ABOUT THIS TASK – Go through the entries and transcribe each one exactly, dropping the pictures.

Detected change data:

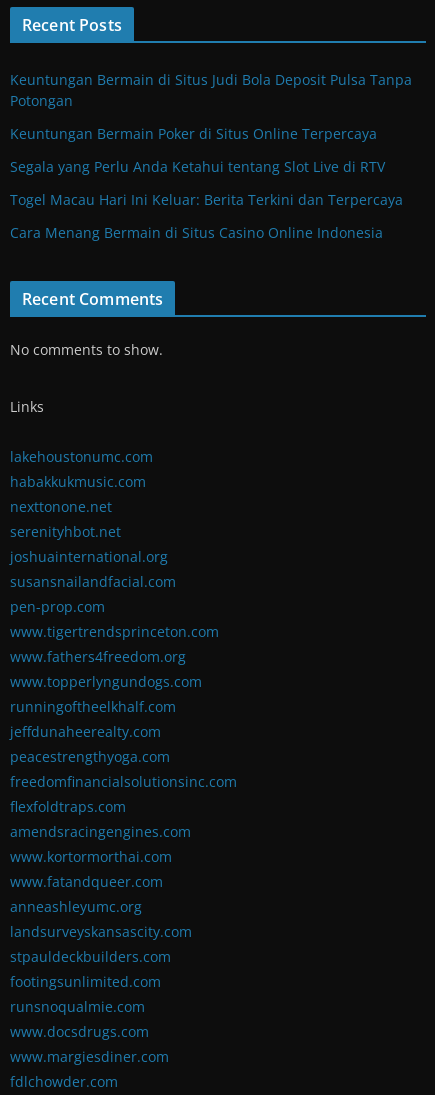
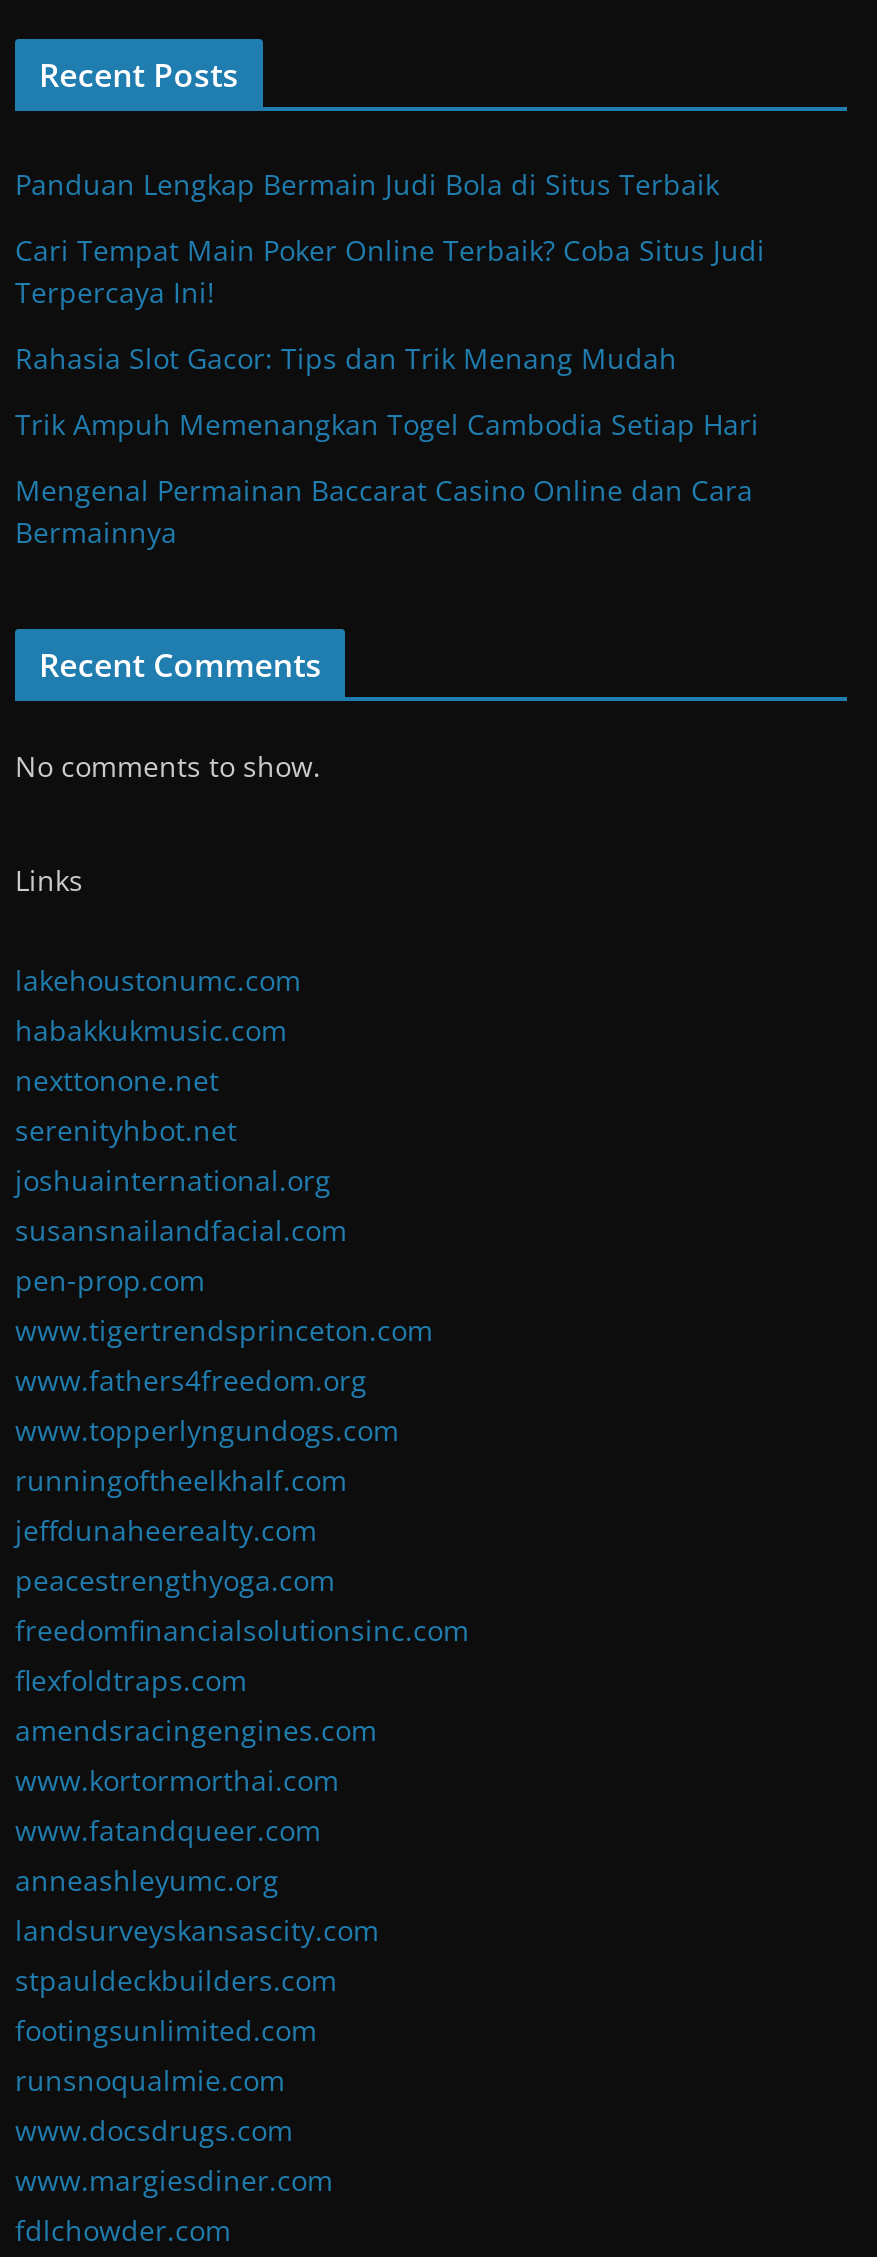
- Keuntungan Bermain di Situs Judi Bola Deposit Pulsa Tanpa
- Potongan
+ Panduan Lengkap Bermain Judi Bola di Situs Terbaik

- Keuntungan Bermain Poker di Situs Online Terpercaya
+ Cari Tempat Main Poker Online Terbaik? Coba Situs Judi
+ Terpercaya Ini!

- Segala yang Perlu Anda Ketahui tentang Slot Live di RTV
+ Rahasia Slot Gacor: Tips dan Trik Menang Mudah

- Togel Macau Hari Ini Keluar: Berita Terkini dan Terpercaya
+ Trik Ampuh Memenangkan Togel Cambodia Setiap Hari

- Cara Menang Bermain di Situs Casino Online Indonesia
+ Mengenal Permainan Baccarat Casino Online dan Cara
+ Bermainnya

EXPECTED ANSWER –
- Keuntungan Bermain di Situs Judi Bola Deposit Pulsa Tanpa
- Potongan
+ Panduan Lengkap Bermain Judi Bola di Situs Terbaik

- Keuntungan Bermain Poker di Situs Online Terpercaya
+ Cari Tempat Main Poker Online Terbaik? Coba Situs Judi
+ Terpercaya Ini!

- Segala yang Perlu Anda Ketahui tentang Slot Live di RTV
+ Rahasia Slot Gacor: Tips dan Trik Menang Mudah

- Togel Macau Hari Ini Keluar: Berita Terkini dan Terpercaya
+ Trik Ampuh Memenangkan Togel Cambodia Setiap Hari

- Cara Menang Bermain di Situs Casino Online Indonesia
+ Mengenal Permainan Baccarat Casino Online dan Cara
+ Bermainnya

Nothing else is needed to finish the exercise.